Abstract

Despite the increasing attention being paid to Himalayan medicinal plants in various realms over recent years, the effects of resource depletion, and of attempts to control it, on the medical traditions that depend directly upon these plants remain largely in shadow. This article seeks to illuminate this lacuna by examining the relationships developing between medicinal plant conservation and Sowa Rigpa (Tibetan medicine) in Ladakh, Himalayan India. I discuss four cultivation projects, their contributions to emergent patterns of medicine production and their positioning within the wider transformations shaping this medical tradition. I show that while some plant species have indeed become increasingly threatened in Ladakh, it is small-scale medicine production, and a particular form of Sowa Rigpa associated with it, that have become ‘critically endangered’, particularly in light of an elite-driven quest to secure central government recognition for the system.
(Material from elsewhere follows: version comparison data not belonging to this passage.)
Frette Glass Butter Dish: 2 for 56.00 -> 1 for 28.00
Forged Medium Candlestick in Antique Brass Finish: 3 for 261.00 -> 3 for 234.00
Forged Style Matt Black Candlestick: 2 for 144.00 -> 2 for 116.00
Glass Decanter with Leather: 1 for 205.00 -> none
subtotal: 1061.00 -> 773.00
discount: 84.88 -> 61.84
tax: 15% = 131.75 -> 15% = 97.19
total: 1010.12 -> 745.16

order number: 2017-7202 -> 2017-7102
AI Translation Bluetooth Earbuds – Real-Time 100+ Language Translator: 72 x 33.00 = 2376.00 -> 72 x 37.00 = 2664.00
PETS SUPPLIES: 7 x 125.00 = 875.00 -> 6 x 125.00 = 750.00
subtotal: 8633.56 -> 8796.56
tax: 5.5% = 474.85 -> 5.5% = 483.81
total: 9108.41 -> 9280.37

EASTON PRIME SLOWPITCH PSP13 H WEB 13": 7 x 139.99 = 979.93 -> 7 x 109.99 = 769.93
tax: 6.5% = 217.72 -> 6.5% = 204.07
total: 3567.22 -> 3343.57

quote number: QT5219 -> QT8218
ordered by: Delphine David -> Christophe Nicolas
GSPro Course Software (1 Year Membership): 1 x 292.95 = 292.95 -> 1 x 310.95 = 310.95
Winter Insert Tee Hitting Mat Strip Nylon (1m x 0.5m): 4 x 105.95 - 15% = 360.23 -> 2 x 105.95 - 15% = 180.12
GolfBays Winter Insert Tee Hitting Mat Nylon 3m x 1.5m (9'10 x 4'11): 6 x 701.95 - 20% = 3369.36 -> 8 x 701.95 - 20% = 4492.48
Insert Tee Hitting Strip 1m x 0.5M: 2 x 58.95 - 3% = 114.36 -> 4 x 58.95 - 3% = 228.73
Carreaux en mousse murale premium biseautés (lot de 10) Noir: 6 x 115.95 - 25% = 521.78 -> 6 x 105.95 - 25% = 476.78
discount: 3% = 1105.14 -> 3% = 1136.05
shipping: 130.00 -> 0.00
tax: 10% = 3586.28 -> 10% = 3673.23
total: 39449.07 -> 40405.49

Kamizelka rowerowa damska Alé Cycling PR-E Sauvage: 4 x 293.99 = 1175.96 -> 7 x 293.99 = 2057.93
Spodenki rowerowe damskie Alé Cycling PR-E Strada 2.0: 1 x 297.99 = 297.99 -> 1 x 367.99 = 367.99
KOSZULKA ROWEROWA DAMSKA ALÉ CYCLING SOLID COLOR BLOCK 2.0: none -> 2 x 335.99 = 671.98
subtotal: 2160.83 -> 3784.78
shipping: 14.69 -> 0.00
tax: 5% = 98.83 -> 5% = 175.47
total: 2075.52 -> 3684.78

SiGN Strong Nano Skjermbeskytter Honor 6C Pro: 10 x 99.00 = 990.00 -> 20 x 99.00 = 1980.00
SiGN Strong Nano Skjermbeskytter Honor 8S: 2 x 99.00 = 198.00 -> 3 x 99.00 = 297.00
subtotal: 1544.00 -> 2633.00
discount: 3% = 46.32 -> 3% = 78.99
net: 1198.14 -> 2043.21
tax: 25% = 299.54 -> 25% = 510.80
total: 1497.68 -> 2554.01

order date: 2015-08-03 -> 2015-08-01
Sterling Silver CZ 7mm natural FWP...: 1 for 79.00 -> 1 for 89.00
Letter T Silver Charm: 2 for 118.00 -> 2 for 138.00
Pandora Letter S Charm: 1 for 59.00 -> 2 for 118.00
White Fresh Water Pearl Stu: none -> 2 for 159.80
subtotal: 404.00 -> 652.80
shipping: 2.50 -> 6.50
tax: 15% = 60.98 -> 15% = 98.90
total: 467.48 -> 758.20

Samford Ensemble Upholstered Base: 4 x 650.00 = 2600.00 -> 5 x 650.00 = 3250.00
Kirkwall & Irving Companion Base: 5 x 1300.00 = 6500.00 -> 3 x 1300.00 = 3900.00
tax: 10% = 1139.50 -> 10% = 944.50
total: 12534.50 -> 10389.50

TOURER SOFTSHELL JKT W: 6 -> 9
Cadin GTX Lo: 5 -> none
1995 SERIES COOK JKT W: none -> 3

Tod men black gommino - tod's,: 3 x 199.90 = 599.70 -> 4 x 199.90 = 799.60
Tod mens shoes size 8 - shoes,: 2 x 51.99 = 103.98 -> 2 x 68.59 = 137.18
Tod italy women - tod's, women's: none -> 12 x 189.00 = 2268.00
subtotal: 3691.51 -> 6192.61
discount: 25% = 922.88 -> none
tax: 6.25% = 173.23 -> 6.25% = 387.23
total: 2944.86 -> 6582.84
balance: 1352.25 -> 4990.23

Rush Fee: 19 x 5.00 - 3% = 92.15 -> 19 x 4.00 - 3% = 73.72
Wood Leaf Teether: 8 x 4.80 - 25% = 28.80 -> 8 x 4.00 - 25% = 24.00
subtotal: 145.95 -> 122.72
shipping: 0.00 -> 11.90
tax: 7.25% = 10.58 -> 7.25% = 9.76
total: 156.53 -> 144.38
Medicinal plants are being cast in a variety of roles on this stage, expressing social, commercial and medical interests that converge and conflict with one another in different fields. I argue that while the projects in question largely feed into contemporary trends towards medical modernisation and the increasing concentration of pharmaceutical production, they also play a counterbalancing role by supporting small-scale production and practice. This multiplicity reflects the ambivalence being experienced by practitioners in a period of considerable flux, as well as calling into question the utility of linear models of medical change and binary conceptualisations of ‘tradition’ and ‘modernity’.